◆ What you will do
Nothing but the text of the records belongs in your answer: repeat all of it exactly and leave out the images.

◆ Records provided
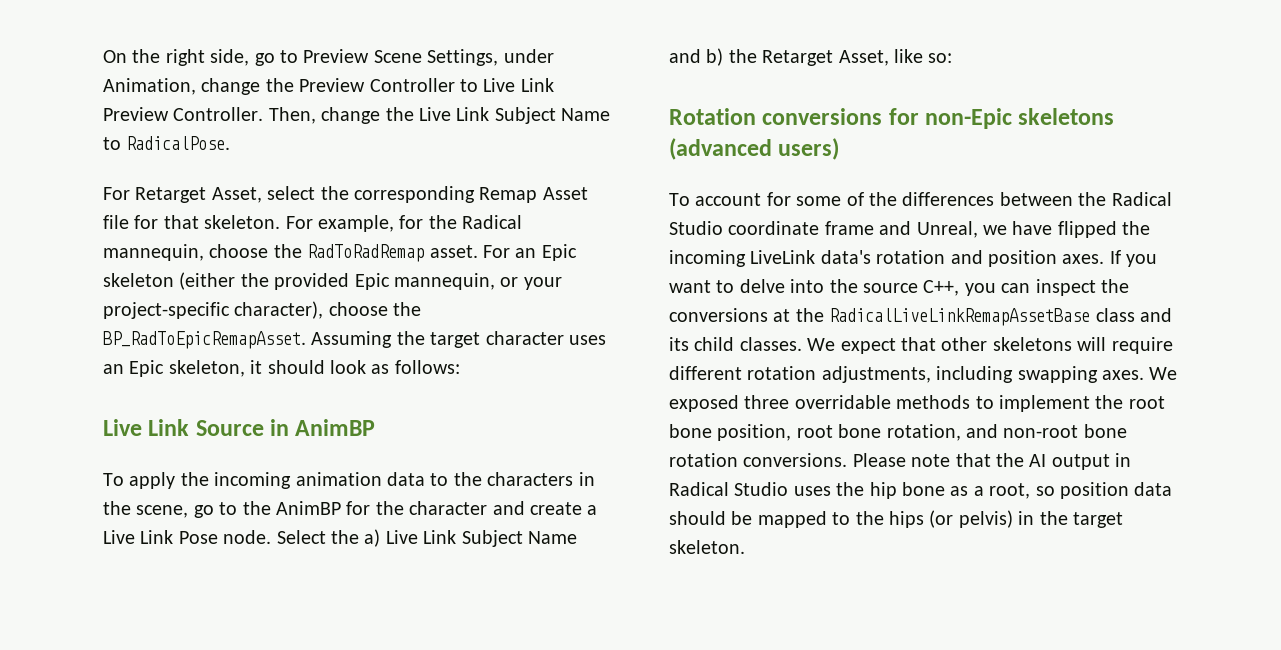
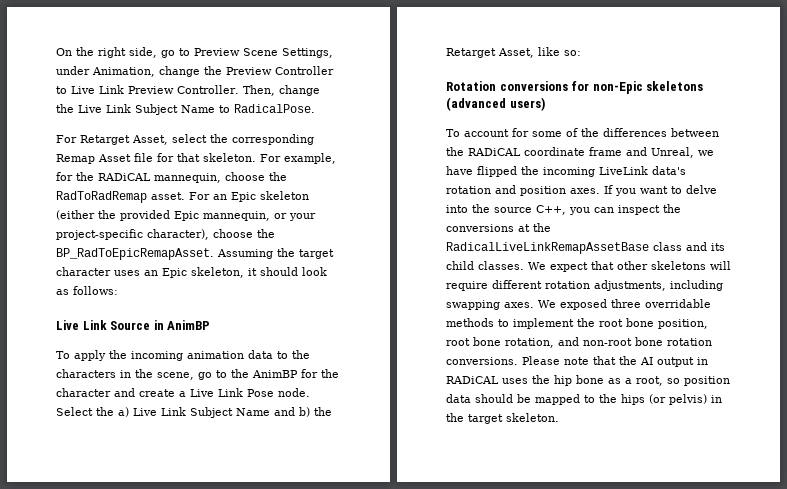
- For example, for the Radical mannequin, choose the RadToRadRemap asset.
+ For example, for the RADiCAL mannequin, choose the RadToRadRemap asset.
- To account for some of the differences between the Radical Studio coordinate frame and Unreal, we have flipped the incoming LiveLink data's rotation and position axes.
+ To account for some of the differences between the RADiCAL coordinate frame and Unreal, we have flipped the incoming LiveLink data's rotation and position axes.
- Please note that the AI output in Radical Studio uses the hip bone as a root, so position data should be mapped to the hips (or pelvis) in the target skeleton.
+ Please note that the AI output in RADiCAL uses the hip bone as a root, so position data should be mapped to the hips (or pelvis) in the target skeleton.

◆ Output of the task
- For example, for the Radical mannequin, choose the RadToRadRemap asset.
+ For example, for the RADiCAL mannequin, choose the RadToRadRemap asset.
- To account for some of the differences between the Radical Studio coordinate frame and Unreal, we have flipped the incoming LiveLink data's rotation and position axes.
+ To account for some of the differences between the RADiCAL coordinate frame and Unreal, we have flipped the incoming LiveLink data's rotation and position axes.
- Please note that the AI output in Radical Studio uses the hip bone as a root, so position data should be mapped to the hips (or pelvis) in the target skeleton.
+ Please note that the AI output in RADiCAL uses the hip bone as a root, so position data should be mapped to the hips (or pelvis) in the target skeleton.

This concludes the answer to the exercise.